Quando o jornalista foi ao encontro de “Nicolás” em Bilbao, ele conheceu outro oficial, Javier. “Hamid respondeu a todas as perguntas, explicando porque se candidatou a asilo em Espanha e descrevendo a sua viagem da Palestina à Europa através da Turquia”, relatou o Público. “No início de fevereiro, o jovem jornalista palestino foi convocado novamente por Nicolás […] dessa vez na capital espanhola, Madrid.”

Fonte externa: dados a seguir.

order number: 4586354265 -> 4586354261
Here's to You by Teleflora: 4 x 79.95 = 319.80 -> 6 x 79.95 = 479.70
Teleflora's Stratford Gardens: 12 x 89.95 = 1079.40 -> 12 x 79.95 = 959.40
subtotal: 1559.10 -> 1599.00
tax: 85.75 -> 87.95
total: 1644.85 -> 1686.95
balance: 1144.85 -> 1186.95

Dessa vez, havia também outro homem na sala, supostamente chamado Omar, “que foi apresentado a ele como um palestino. Hamid, no entanto, imediatamente percebeu seu forte sotaque israelense […] e decidiu responder às suas perguntas em hebraico”. Omar reconheceu que era israelense, momento em que Javier “saiu da sala, deixando Muath nas mãos do suposto agente do Mossad […] que ameaçou o jornalista palestino e sua família, dizendo que eles nunca teriam permissão para voltar à Palestina devido a uma de suas investigações jornalísticas “relacionada ao trabalho da agência de espionagem israelense”.

O Público solicitou comentários e esclarecimentos da Embaixada de Israel e da Guarda Civil, bem como do Ministério do Interior da Espanha. Não recebeu respostas.